Training a next-word prediction model from scratch

In the last post we played around with BERT and saw that it predicted words pretty well. To show how much BERT improves word prediction over previous state-of-the-art models, we will train our own word prediction model using a lesser model. The model we’ll use is an LSTM - we’re not going to delve into what these model are or how they work in the post (you can read more about them here).

The full code is much longer, but here the snippet that contains our model definition:

    def build_model(self):
        self.model = Sequential()
        self.model.add(Embedding(self.vocab_size, self.embedding_dim, input_length=1))
        self.model.add(LSTM(self.lstm_units, return_sequences=True))
        self.model.add(Dense(self.lstm_units, activation="relu"))
        self.model.add(Dense(self.vocab_size, activation="softmax"))

We can either train this model on input text file, or we can specify a wikipedia article to train on. For this example, we’ll train on the wikipedia article about basketball. To do this, we’ll specify the article and the numer of training epochs we want. We also input a phrase that we want the model to predict the next word for: “The NBA is a “ , and our model will predict the next word.

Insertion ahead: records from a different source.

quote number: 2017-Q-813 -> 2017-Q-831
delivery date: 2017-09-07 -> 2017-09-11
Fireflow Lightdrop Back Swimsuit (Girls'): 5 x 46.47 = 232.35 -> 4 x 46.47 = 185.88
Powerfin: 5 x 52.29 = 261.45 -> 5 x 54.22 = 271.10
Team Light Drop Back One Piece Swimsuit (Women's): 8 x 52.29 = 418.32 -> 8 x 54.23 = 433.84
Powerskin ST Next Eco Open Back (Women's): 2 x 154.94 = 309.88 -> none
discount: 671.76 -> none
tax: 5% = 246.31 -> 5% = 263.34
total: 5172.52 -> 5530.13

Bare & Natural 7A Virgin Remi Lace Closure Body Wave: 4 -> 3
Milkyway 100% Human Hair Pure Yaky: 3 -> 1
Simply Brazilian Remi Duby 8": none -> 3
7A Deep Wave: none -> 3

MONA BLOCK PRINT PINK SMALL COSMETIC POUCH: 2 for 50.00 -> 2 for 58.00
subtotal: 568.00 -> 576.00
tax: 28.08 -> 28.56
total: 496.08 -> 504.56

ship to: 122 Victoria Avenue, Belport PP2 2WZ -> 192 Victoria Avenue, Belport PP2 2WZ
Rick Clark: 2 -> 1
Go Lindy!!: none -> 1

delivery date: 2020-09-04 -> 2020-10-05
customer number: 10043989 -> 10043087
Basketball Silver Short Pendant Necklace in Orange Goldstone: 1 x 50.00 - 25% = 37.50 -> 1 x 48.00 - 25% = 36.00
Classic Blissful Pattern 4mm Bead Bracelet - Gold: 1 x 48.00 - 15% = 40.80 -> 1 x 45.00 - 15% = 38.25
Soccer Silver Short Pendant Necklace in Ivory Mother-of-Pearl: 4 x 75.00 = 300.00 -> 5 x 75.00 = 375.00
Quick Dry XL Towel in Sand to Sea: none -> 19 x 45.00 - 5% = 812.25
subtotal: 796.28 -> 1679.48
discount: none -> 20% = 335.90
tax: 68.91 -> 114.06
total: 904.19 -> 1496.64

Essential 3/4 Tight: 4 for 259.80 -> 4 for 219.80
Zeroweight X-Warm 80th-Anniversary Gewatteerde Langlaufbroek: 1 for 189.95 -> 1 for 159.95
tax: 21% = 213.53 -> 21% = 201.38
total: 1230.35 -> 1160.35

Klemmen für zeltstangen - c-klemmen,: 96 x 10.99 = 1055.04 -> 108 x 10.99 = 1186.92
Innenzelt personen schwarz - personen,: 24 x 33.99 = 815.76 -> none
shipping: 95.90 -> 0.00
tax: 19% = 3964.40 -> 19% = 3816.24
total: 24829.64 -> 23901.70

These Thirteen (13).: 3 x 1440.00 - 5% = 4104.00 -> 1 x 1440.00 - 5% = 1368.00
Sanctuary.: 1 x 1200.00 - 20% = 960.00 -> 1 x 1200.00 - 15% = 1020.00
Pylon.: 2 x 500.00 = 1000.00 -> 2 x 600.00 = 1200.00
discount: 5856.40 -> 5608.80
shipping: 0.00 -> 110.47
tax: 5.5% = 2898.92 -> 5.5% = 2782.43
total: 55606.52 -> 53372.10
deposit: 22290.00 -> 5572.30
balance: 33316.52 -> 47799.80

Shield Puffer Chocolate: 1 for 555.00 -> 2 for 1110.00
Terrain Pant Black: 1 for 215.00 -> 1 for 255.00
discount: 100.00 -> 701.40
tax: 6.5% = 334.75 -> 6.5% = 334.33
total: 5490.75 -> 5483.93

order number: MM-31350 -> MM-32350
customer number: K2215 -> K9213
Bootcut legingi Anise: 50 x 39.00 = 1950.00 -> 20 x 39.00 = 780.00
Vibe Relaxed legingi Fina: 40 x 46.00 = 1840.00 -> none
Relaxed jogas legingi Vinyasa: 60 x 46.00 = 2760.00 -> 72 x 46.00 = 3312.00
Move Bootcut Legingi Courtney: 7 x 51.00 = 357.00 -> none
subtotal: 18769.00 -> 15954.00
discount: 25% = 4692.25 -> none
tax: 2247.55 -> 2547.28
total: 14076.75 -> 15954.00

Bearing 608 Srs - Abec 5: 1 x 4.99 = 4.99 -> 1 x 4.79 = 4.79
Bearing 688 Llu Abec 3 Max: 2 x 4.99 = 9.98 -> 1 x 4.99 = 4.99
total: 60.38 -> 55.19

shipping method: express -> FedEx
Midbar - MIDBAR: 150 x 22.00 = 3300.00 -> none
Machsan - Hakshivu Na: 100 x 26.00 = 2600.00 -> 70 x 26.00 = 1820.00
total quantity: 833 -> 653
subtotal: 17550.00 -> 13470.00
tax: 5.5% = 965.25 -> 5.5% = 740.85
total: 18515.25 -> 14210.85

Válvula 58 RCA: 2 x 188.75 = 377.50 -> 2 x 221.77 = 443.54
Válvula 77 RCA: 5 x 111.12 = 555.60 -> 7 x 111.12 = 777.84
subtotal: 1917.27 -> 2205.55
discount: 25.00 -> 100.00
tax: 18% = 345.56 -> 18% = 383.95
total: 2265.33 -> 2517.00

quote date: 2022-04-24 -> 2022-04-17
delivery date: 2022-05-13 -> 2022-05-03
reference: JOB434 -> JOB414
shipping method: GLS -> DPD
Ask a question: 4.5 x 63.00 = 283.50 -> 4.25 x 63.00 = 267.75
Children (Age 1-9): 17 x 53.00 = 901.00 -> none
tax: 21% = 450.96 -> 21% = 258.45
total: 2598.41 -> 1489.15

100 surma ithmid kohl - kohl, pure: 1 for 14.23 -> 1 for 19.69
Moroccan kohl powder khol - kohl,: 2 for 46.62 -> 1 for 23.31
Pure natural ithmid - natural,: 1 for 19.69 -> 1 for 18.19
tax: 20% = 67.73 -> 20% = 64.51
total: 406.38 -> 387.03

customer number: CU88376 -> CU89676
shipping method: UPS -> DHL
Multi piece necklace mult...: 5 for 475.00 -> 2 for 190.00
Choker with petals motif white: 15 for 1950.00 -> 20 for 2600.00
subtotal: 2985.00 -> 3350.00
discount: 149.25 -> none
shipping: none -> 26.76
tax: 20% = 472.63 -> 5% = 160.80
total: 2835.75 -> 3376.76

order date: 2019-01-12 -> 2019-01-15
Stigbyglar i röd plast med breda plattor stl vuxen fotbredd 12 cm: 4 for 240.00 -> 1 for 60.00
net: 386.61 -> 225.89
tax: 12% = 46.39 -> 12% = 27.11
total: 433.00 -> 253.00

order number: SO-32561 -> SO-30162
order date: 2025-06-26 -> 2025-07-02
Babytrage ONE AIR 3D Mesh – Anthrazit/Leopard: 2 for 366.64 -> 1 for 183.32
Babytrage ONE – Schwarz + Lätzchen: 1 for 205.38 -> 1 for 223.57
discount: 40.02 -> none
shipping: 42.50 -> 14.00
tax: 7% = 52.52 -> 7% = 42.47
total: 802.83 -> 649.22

python --train_model --epochs 200 --wiki Basketball 
--predict "The NBA is a basketball"
predicged words: (from most likely to least likely)
['batter', 'game', 'ball']

After training, we see the most likely next words are ‘batter’, ‘ball’, ‘game’. The ‘game’ and ‘ball’ predictions make sense in the context of basketball. “Batter” is a strange choice and doesn’t make sense. We can’t be too hard on our model because it’s trained on very little data and not trained for very long.

Now lets compare to using BERT off the shelf (which doesn’t require any training, as opposed to our LSTM model): For the same sentence of “The NBA is a basketball ___”, BERT says the most likely words are: ‘league’, ‘organization’, ‘competition’. These make a lot more sense in context.